Entries provided:
>>>
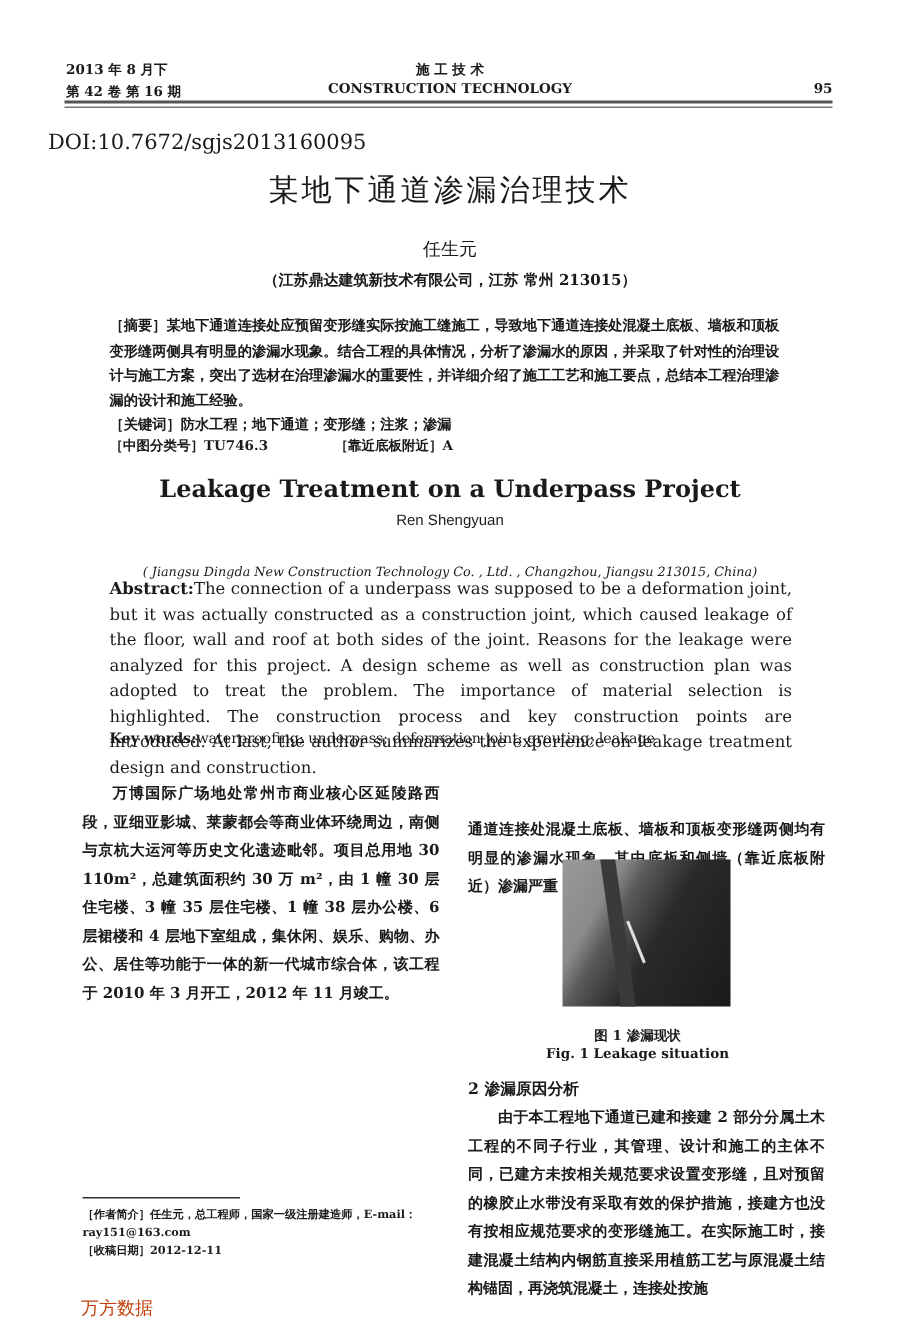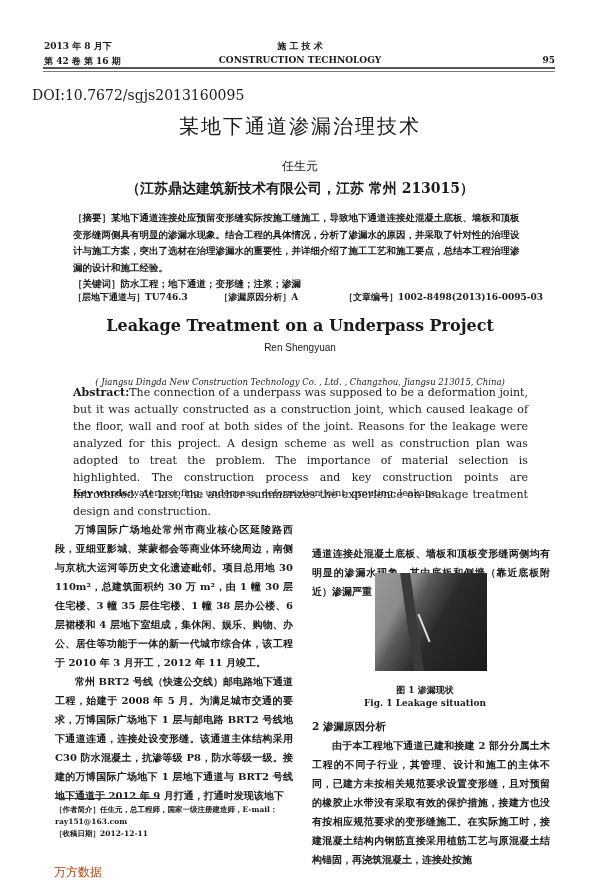--- a/index.html
+++ b/index.html
@@ -13,7 +13,7 @@
   .doi { left: 32px; top: 87px; font-size: 14px; }
   .title-cn { left: 0; width: 600px; top: 113px; text-align: center; font-size: 20px; letter-spacing: 2px; }
   .author-cn { left: 0; width: 600px; top: 158px; text-align: center; font-size: 12px; }
-  .affil-cn { left: 0; width: 600px; top: 180px; text-align: center; font-size: 14px; font-weight: bold; }
+  .affil-cn { left: 0; width: 600px; top: 180px; text-align: center; font-size: 10px; font-weight: bold; }
   .abstract-cn { left: 73px; width: 455px; top: 210px; font-size: 9.5px; line-height: 16.5px; font-weight: bold; }
   .abstract-cn .lab { font-weight: bold; }
   .meta-row { left: 73px; width: 470px; top: 291px; font-size: 9px; font-weight: bold; display: flex; }

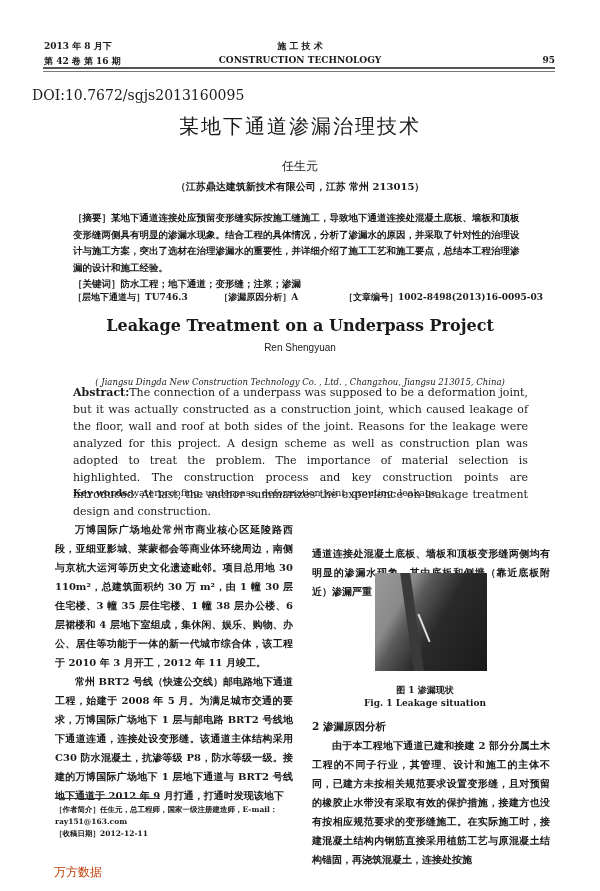--- a/index.html
+++ b/index.html
@@ -63,7 +63,7 @@
 </div>
 
 <div class="abs meta-row">
-  <span style="width:150px;"><span>［层地下通道与］</span><span>TU746.3</span></span>
+  <span style="width:150px;"><span>［中图分类号］</span><span>TU746.3</span></span>
   <span style="width:128px;"><span>［渗漏原因分析］</span><span>A</span></span>
   <span><span>［文章编号］</span><span>1002-8498(2013)16-0095-03</span></span>
 </div>

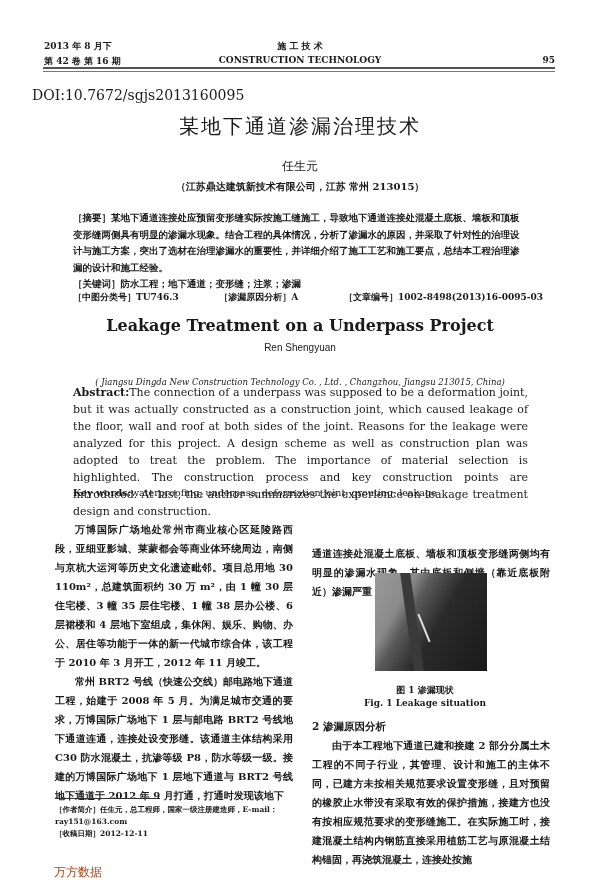--- a/index.html
+++ b/index.html
@@ -64,7 +64,7 @@
 
 <div class="abs meta-row">
   <span style="width:150px;"><span>［中图分类号］</span><span>TU746.3</span></span>
-  <span style="width:128px;"><span>［渗漏原因分析］</span><span>A</span></span>
+  <span style="width:128px;"><span>［靠近底板附近］</span><span>A</span></span>
   <span><span>［文章编号］</span><span>1002-8498(2013)16-0095-03</span></span>
 </div>
 

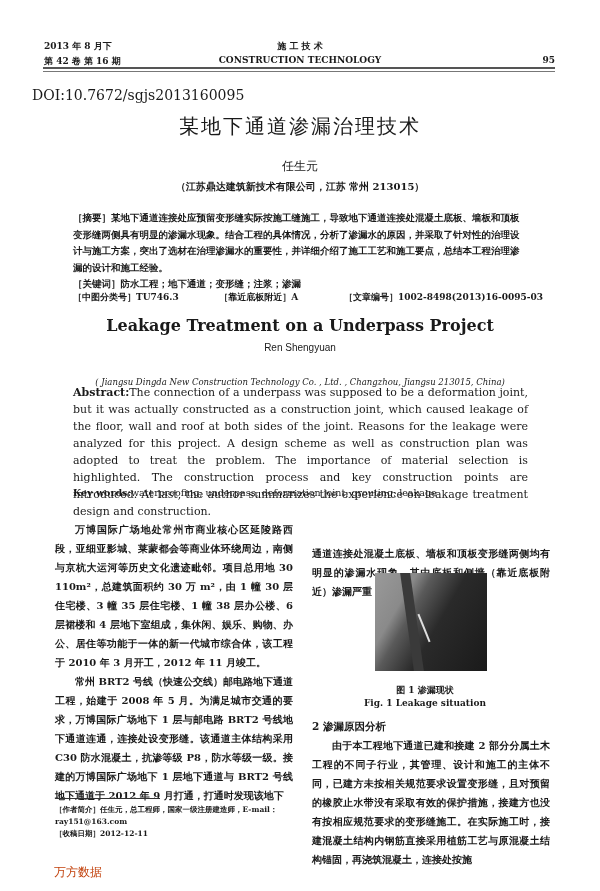--- a/index.html
+++ b/index.html
@@ -65,7 +65,6 @@
 <div class="abs meta-row">
   <span style="width:150px;"><span>［中图分类号］</span><span>TU746.3</span></span>
   <span style="width:128px;"><span>［靠近底板附近］</span><span>A</span></span>
-  <span><span>［文章编号］</span><span>1002-8498(2013)16-0095-03</span></span>
 </div>
 
 <div class="abs title-en">Leakage Treatment on a Underpass Project</div>

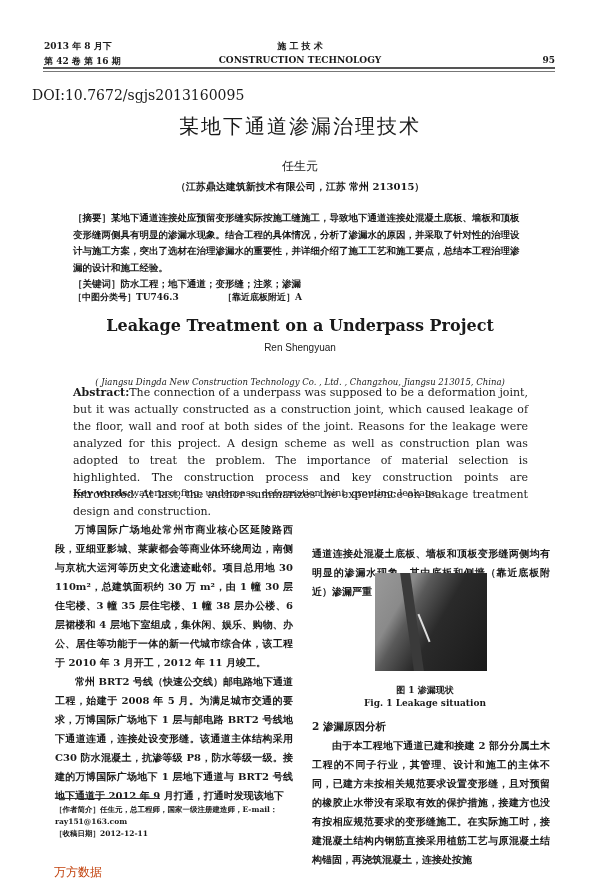--- a/index.html
+++ b/index.html
@@ -80,7 +80,6 @@
 
 <div class="abs col col-left">
   <p class="para">万博国际广场地处常州市商业核心区延陵路西段，亚细亚影城、莱蒙都会等商业体环绕周边，南侧与京杭大运河等历史文化遗迹毗邻。项目总用地 30 110m²，总建筑面积约 30 万 m²，由 1 幢 30 层住宅楼、3 幢 35 层住宅楼、1 幢 38 层办公楼、6 层裙楼和 4 层地下室组成，集休闲、娱乐、购物、办公、居住等功能于一体的新一代城市综合体，该工程于 2010 年 3 月开工，2012 年 11 月竣工。</p>
-  <p class="para">常州 BRT2 号线（快速公交线）邮电路地下通道工程，始建于 2008 年 5 月。为满足城市交通的要求，万博国际广场地下 1 层与邮电路 BRT2 号线地下通道连通，连接处设变形缝。该通道主体结构采用 C30 防水混凝土，抗渗等级 P8，防水等级一级。接建的万博国际广场地下 1 层地下通道与 BRT2 号线地下通道于 2012 年 9 月打通，打通时发现该地下</p>
 </div>
 
 <div class="abs footnote-rule"></div>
<<<
Activity: The whole listing should be retyped word for word; none of its pictures belong in the copy.

Exercise answer:
--- a/index.html
+++ b/index.html
@@ -13,7 +13,7 @@
   .doi { left: 32px; top: 87px; font-size: 14px; }
   .title-cn { left: 0; width: 600px; top: 113px; text-align: center; font-size: 20px; letter-spacing: 2px; }
   .author-cn { left: 0; width: 600px; top: 158px; text-align: center; font-size: 12px; }
-  .affil-cn { left: 0; width: 600px; top: 180px; text-align: center; font-size: 14px; font-weight: bold; }
+  .affil-cn { left: 0; width: 600px; top: 180px; text-align: center; font-size: 10px; font-weight: bold; }
   .abstract-cn { left: 73px; width: 455px; top: 210px; font-size: 9.5px; line-height: 16.5px; font-weight: bold; }
   .abstract-cn .lab { font-weight: bold; }
   .meta-row { left: 73px; width: 470px; top: 291px; font-size: 9px; font-weight: bold; display: flex; }

--- a/index.html
+++ b/index.html
@@ -63,7 +63,7 @@
 </div>
 
 <div class="abs meta-row">
-  <span style="width:150px;"><span>［层地下通道与］</span><span>TU746.3</span></span>
+  <span style="width:150px;"><span>［中图分类号］</span><span>TU746.3</span></span>
   <span style="width:128px;"><span>［渗漏原因分析］</span><span>A</span></span>
   <span><span>［文章编号］</span><span>1002-8498(2013)16-0095-03</span></span>
 </div>

--- a/index.html
+++ b/index.html
@@ -64,7 +64,7 @@
 
 <div class="abs meta-row">
   <span style="width:150px;"><span>［中图分类号］</span><span>TU746.3</span></span>
-  <span style="width:128px;"><span>［渗漏原因分析］</span><span>A</span></span>
+  <span style="width:128px;"><span>［靠近底板附近］</span><span>A</span></span>
   <span><span>［文章编号］</span><span>1002-8498(2013)16-0095-03</span></span>
 </div>
 

--- a/index.html
+++ b/index.html
@@ -65,7 +65,6 @@
 <div class="abs meta-row">
   <span style="width:150px;"><span>［中图分类号］</span><span>TU746.3</span></span>
   <span style="width:128px;"><span>［靠近底板附近］</span><span>A</span></span>
-  <span><span>［文章编号］</span><span>1002-8498(2013)16-0095-03</span></span>
 </div>
 
 <div class="abs title-en">Leakage Treatment on a Underpass Project</div>

--- a/index.html
+++ b/index.html
@@ -80,7 +80,6 @@
 
 <div class="abs col col-left">
   <p class="para">万博国际广场地处常州市商业核心区延陵路西段，亚细亚影城、莱蒙都会等商业体环绕周边，南侧与京杭大运河等历史文化遗迹毗邻。项目总用地 30 110m²，总建筑面积约 30 万 m²，由 1 幢 30 层住宅楼、3 幢 35 层住宅楼、1 幢 38 层办公楼、6 层裙楼和 4 层地下室组成，集休闲、娱乐、购物、办公、居住等功能于一体的新一代城市综合体，该工程于 2010 年 3 月开工，2012 年 11 月竣工。</p>
-  <p class="para">常州 BRT2 号线（快速公交线）邮电路地下通道工程，始建于 2008 年 5 月。为满足城市交通的要求，万博国际广场地下 1 层与邮电路 BRT2 号线地下通道连通，连接处设变形缝。该通道主体结构采用 C30 防水混凝土，抗渗等级 P8，防水等级一级。接建的万博国际广场地下 1 层地下通道与 BRT2 号线地下通道于 2012 年 9 月打通，打通时发现该地下</p>
 </div>
 
 <div class="abs footnote-rule"></div>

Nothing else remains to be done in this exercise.